Exercise directions »
Pictures must not appear in the copy. Reproduce exactly, and only, the lines from the one with "(153, 165) none" through the end of the data below.

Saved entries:

--- --- ---

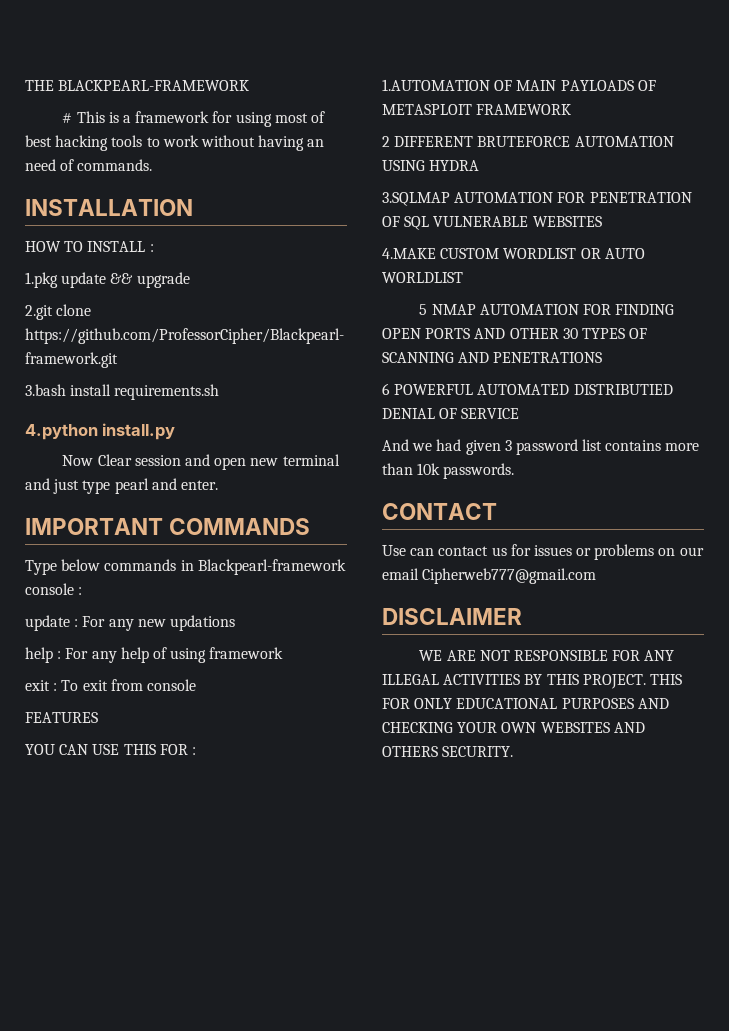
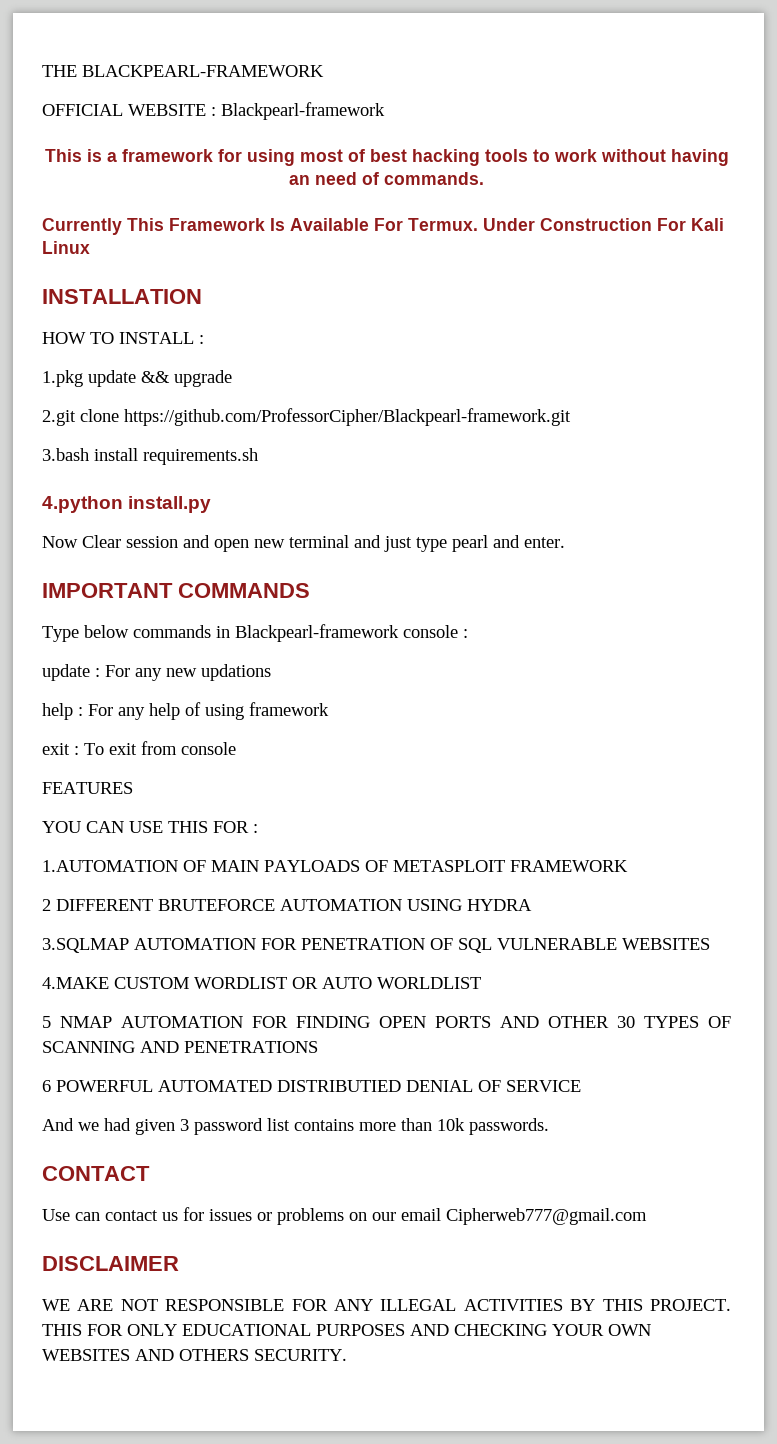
[62,113,73,123] # -> [42,102,385,120] OFFICIAL WEBSITE : Blackpearl-framework //
(153, 165) none -> [42,218,724,235] [42,241,90,254] // Currently This Framework Is Available For Termux. Under Construction For Kali Linux

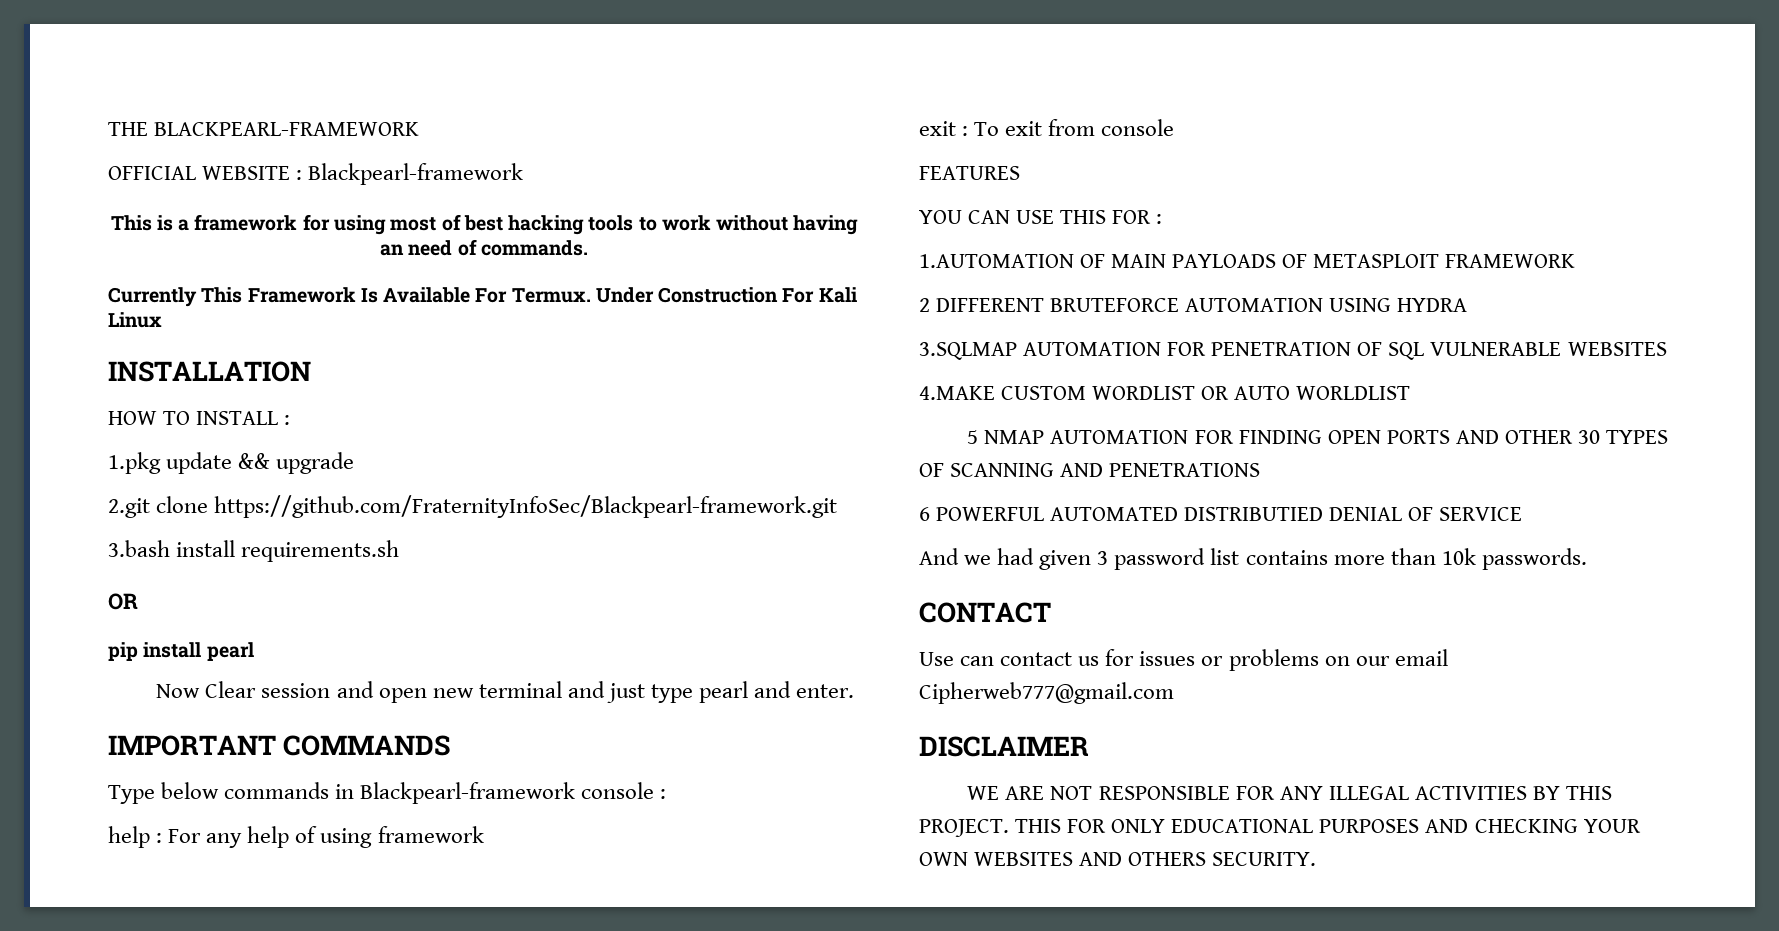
[124,408,571,426] https://github.com/ProfessorCipher/Blackpearl-framework.git -> [214,495,838,518] https://github.com/FraternityInfoSec/Blackpearl-framework.git
[42,496,212,513] 4.python install.py -> [108,593,138,610] [108,642,254,661] OR // pip install pearl
[42,664,271,681] // update : For any new updations -> (667, 794) none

--- --- ---

Exercise answer »
(153, 165) none -> [42,218,724,235] [42,241,90,254] // Currently This Framework Is Available For Termux. Under Construction For Kali Linux

[124,408,571,426] https://github.com/ProfessorCipher/Blackpearl-framework.git -> [214,495,838,518] https://github.com/FraternityInfoSec/Blackpearl-framework.git
[42,496,212,513] 4.python install.py -> [108,593,138,610] [108,642,254,661] OR // pip install pearl
[42,664,271,681] // update : For any new updations -> (667, 794) none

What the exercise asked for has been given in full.